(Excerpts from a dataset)
━━━━━━━━━━
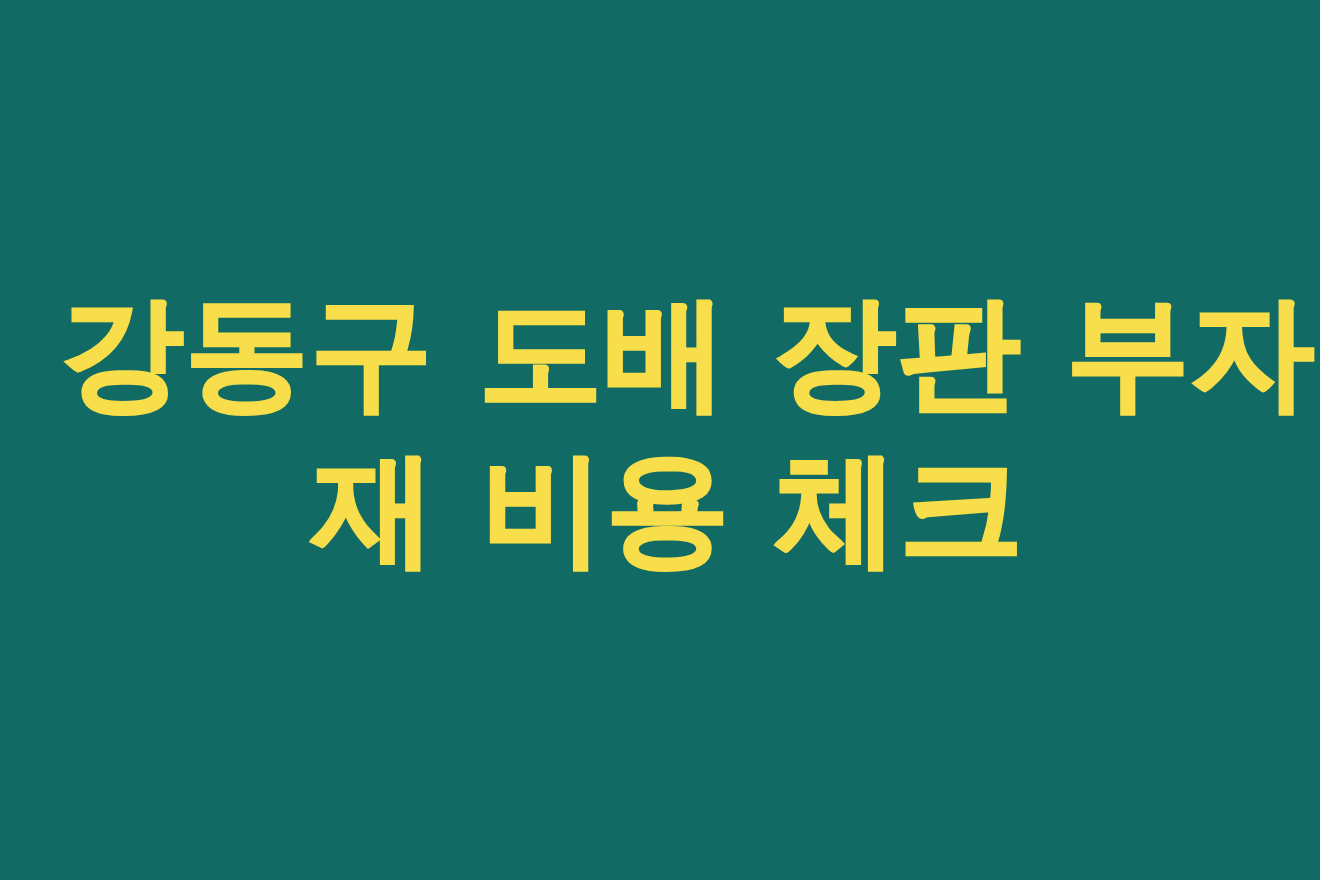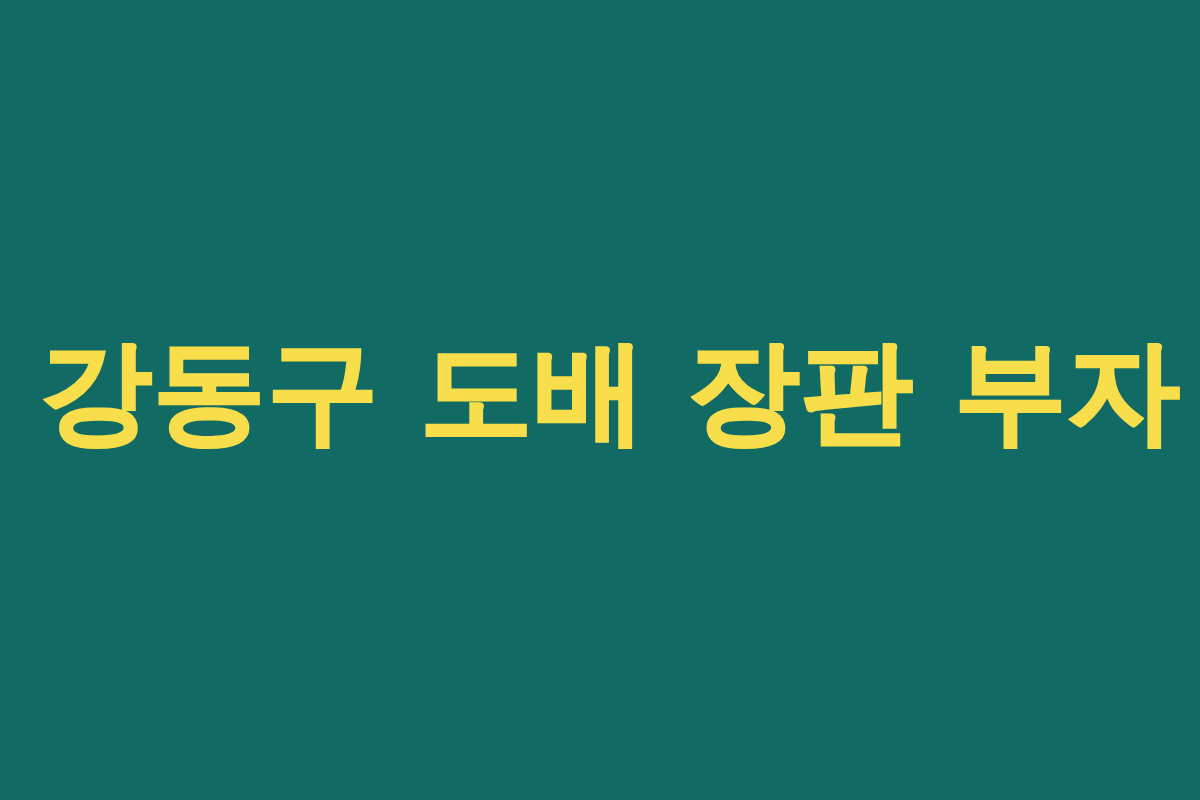--- a/index.html
+++ b/index.html
@@ -25,6 +25,7 @@
     justify-content: center;
     background: #116A63;
     overflow: hidden;
+    padding-left: 15px;
   }
 
   #headline-block {

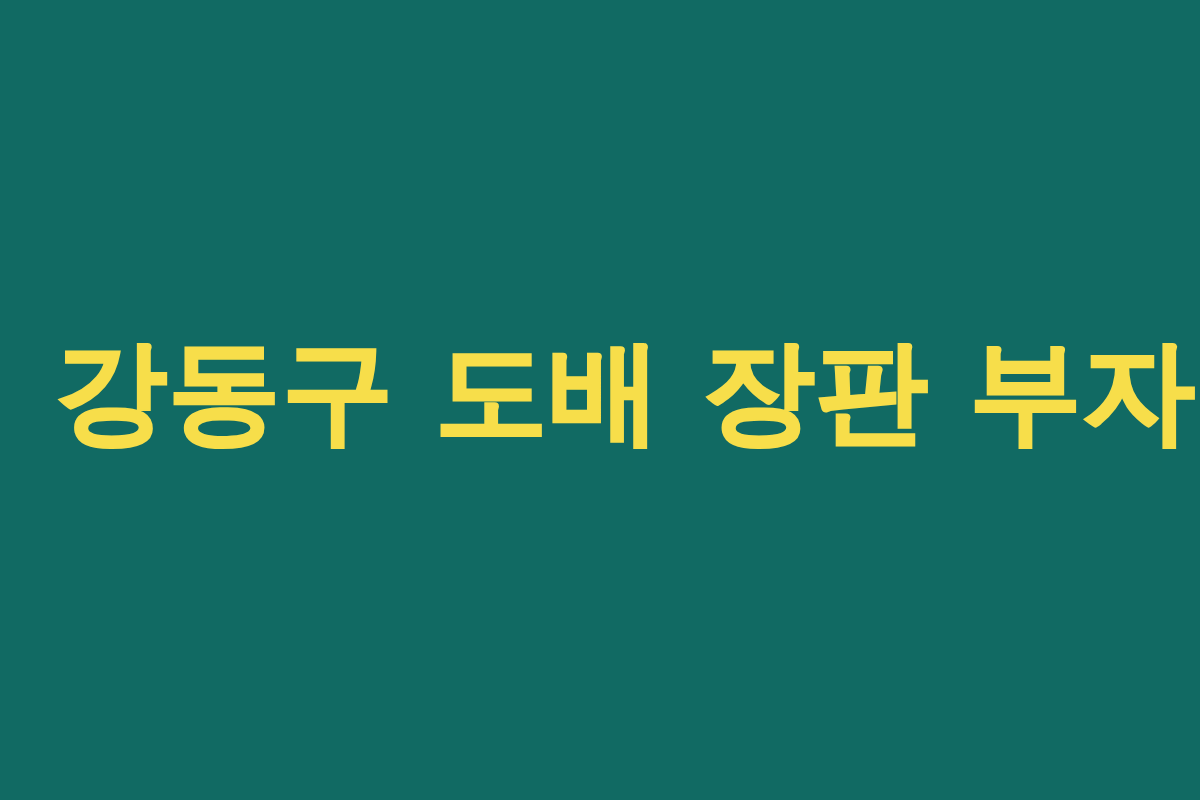--- a/index.html
+++ b/index.html
@@ -69,6 +69,7 @@
 
     <span class="headline-line headline-line--primary" style="color: rgb(247, 222, 74); -webkit-text-stroke: 2.5px rgb(247, 222, 74);">강동구 도배 장판 부자</span>
 
+    <span class="headline-line headline-line--secondary" style="color: rgb(247, 222, 74); -webkit-text-stroke: 2.5px rgb(247, 222, 74);">재 비용 체크</span>
 
   </div>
━━━━━━━━━━
> TASK
Could every entry above be printed again exactly, images excluded?

> REPLY
--- a/index.html
+++ b/index.html
@@ -25,6 +25,7 @@
     justify-content: center;
     background: #116A63;
     overflow: hidden;
+    padding-left: 15px;
   }
 
   #headline-block {

--- a/index.html
+++ b/index.html
@@ -69,6 +69,7 @@
 
     <span class="headline-line headline-line--primary" style="color: rgb(247, 222, 74); -webkit-text-stroke: 2.5px rgb(247, 222, 74);">강동구 도배 장판 부자</span>
 
+    <span class="headline-line headline-line--secondary" style="color: rgb(247, 222, 74); -webkit-text-stroke: 2.5px rgb(247, 222, 74);">재 비용 체크</span>
 
   </div>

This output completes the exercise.